According to the Johns Hopkins team’s analysis of the scientific literature on medical errors, which was published in BMJ (formerly the British Medical Journal) on May 3, deaths caused by medical error are far more common than CDC statistics indicate.

Medical error was defined as “death due to 1) an error in judgment, skill, or coordination of care; 2) a diagnostic error; 3) a system defect resulting in death or a failure to rescue a patient from death; 4) a preventable adverse event,” according to the letter to Frieden signed by Makary, and medical students Sarah Joo, Michael Daniel and Tim Xu.

“Currently, the CDC uses a deaths collection system that only tallies cause of death occurring from diseases, morbid conditions, and injuries” that are listed on International Classification of Diseases (ICD) billing codes.

But ICD codes do not allow physicians, medical examiners, coroners and funeral directors to “list medical error as the cause of death,” the letter stated. And that has “enormous implications for medicine,” the medical researchers pointed out.

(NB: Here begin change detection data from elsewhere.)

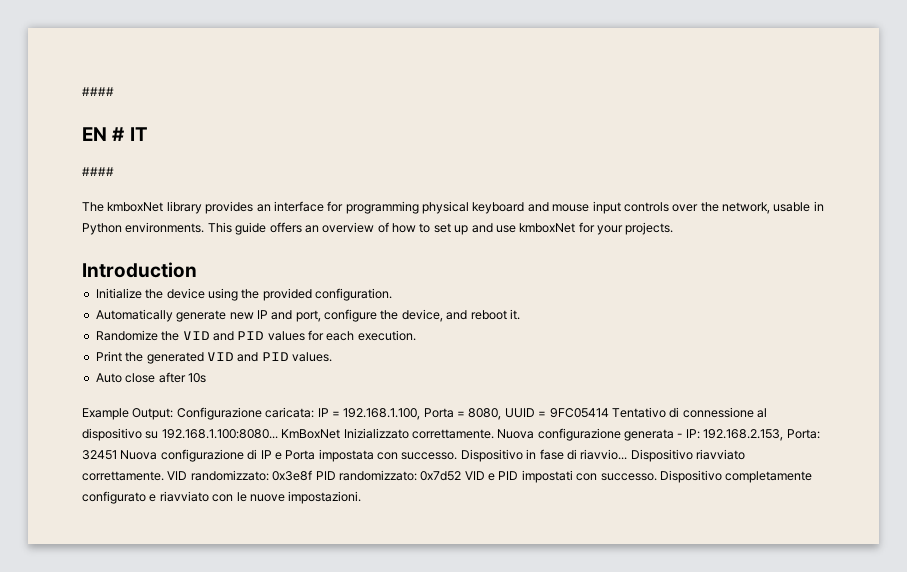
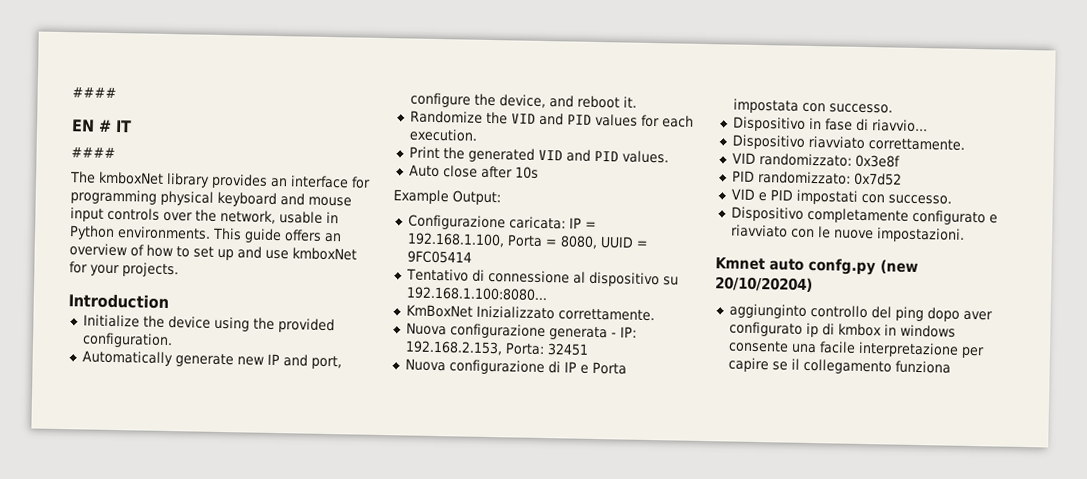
- Example Output: Configurazione caricata:
+ Example Output:
+ Configurazione caricata:
- IP = 192.168.1.100, Porta = 8080, UUID = 9FC05414 Tentativo di connessione al dispositivo su 192.168.1.100:8080... KmBoxNet Inizializzato correttamente. Nuova configurazione generata - IP:
+ IP = 192.168.1.100, Porta = 8080, UUID = 9FC05414
+ Tentativo di connessione al dispositivo su 192.168.1.100:8080...
+ KmBoxNet Inizializzato correttamente.
+ Nuova configurazione generata - IP:
- 32451 Nuova configurazione di IP e Porta impostata con successo. Dispositivo in fase di riavvio... Dispositivo riavviato correttamente. VID randomizzato:
+ 32451
+ Nuova configurazione di IP e Porta impostata con successo.
+ Dispositivo in fase di riavvio...
+ Dispositivo riavviato correttamente.
+ VID randomizzato:
- 0x3e8f PID randomizzato:
+ 0x3e8f
+ PID randomizzato:
- 0x7d52 VID e PID impostati con successo. Dispositivo completamente configurato e riavviato con le nuove impostazioni.
+ 0x7d52
+ VID e PID impostati con successo.
+ Dispositivo completamente configurato e riavviato con le nuove impostazioni.
+ Kmnet auto confg.py (new 20/10/20204)
+ aggiunginto controllo del ping dopo aver configurato ip di kmbox in windows consente una facile interpretazione per capire se il collegamento funziona

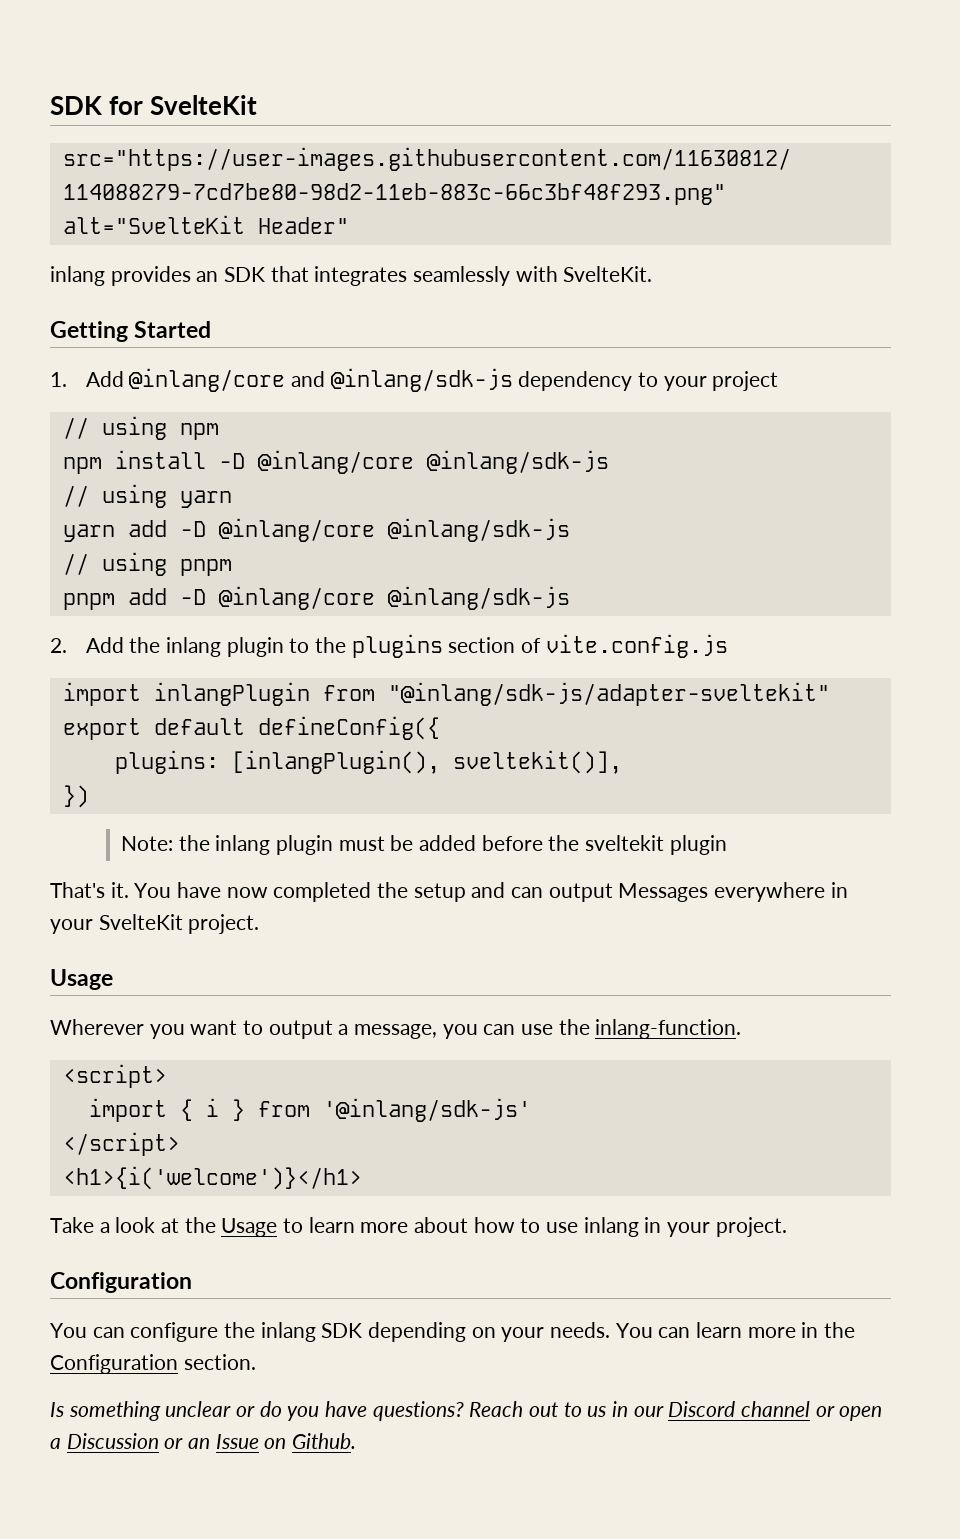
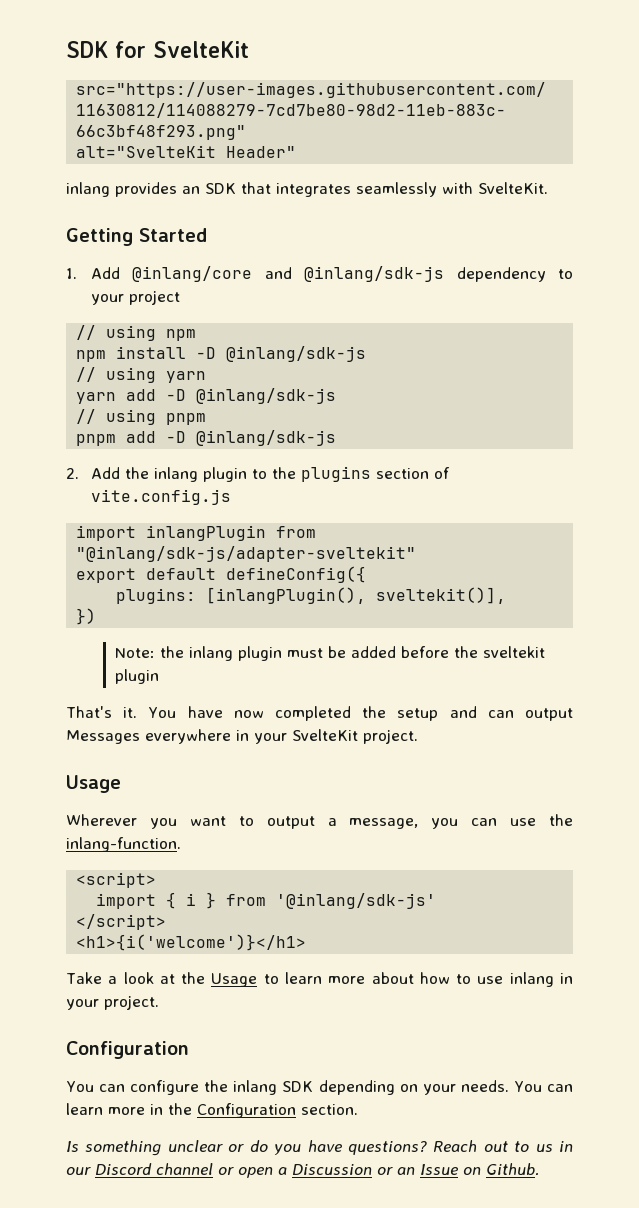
- npm install -D @inlang/core @inlang/sdk-js
+ npm install -D @inlang/sdk-js
- yarn add -D @inlang/core @inlang/sdk-js
+ yarn add -D @inlang/sdk-js
- pnpm add -D @inlang/core @inlang/sdk-js
+ pnpm add -D @inlang/sdk-js

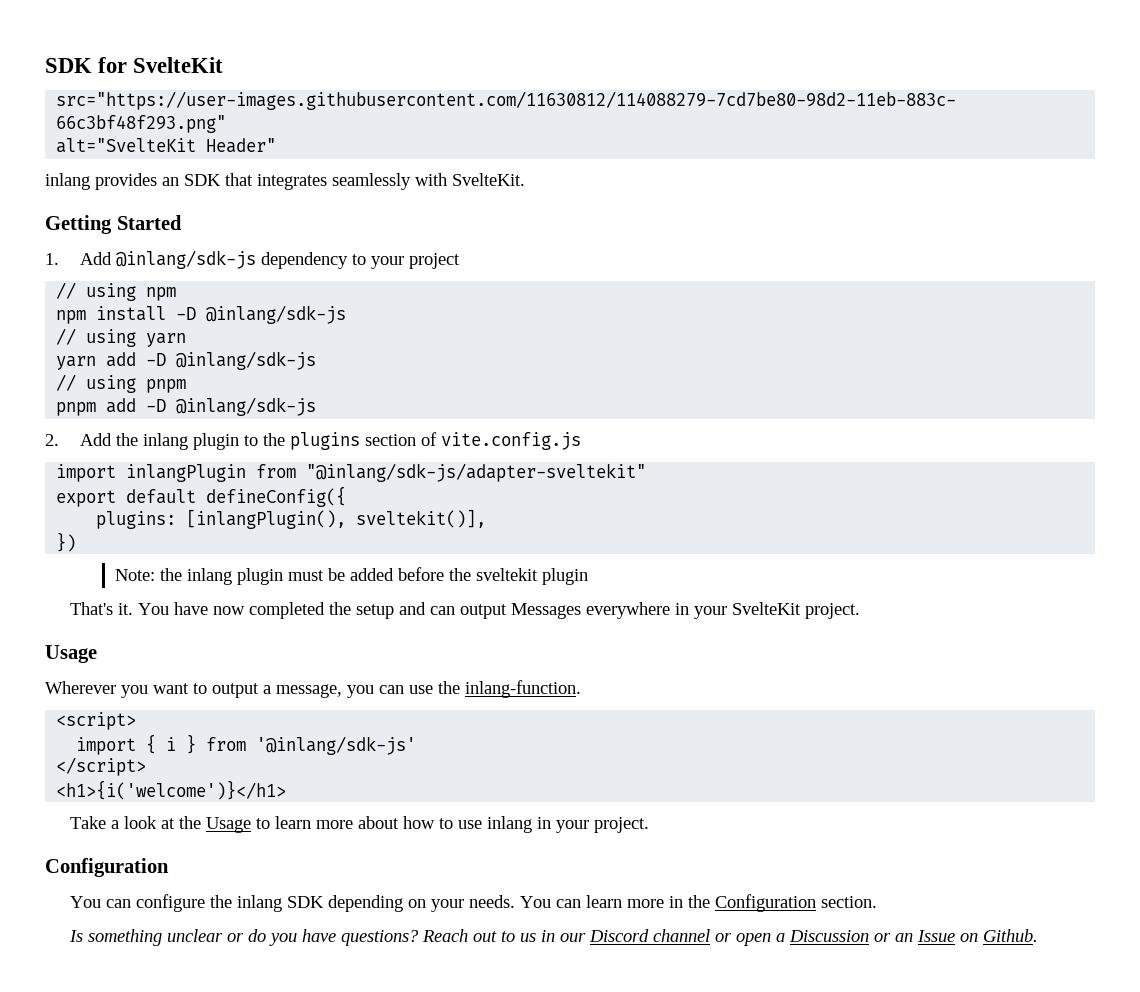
- 1. Add @inlang/core and @inlang/sdk-js dependency to your project
+ 1. Add @inlang/sdk-js dependency to your project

“The U.S. government and private sector spend a lot of money on heart disease research and prevention. They also spend a lot of money on cancer research and prevention. It is time for the country to invest in medical quality and patient safety proportional to the mortality burden it bears.”

“Based on the prevalence of the problem of poor quality medical care, the human suffering and price tag due to error are significant and merits proportional funding,” the Johns Hopkins medical team noted.

But very few “project proposals aimed at reducing preventable harm” are funded, they pointed out, including their own grant proposal to reduce unnecessary cancer surgeries, which they said was not approved by the National Cancer Institute.

“Creating one additional field on the death certificate form to inquire if immediately preventable complications stemming from the patient’s medical care was the primary contributor to the patient’s death would advance the science of safety,” they wrote, urging Frieden to address “deaths from care, rather than from the disease that brought the person into care… with the same resources and vigor as other scientific endeavors.”

“Reducing costly medical errors is critical towards the important goal of creating a safer, more reliable health care system,” the letter concludes. “Measuring and understanding the problem is the first step.”

A 2010 report by the Dept. of Health and Human Services’ inspector general (IG) said that “an estimated 1.5 percent of Medicare beneficiaries [admitted to the hospital] experienced an event that contributed to their deaths, which projects to 15,000 patients in a single month."

Medical errors cost taxpayers an estimated $4.4 billion per year, the IG reported.

According to the American Medical Association’s Code of Medical Ethics, “physicians must strive to ensure patient safety and should play a central role in identifying, reducing, and preventing health care errors.”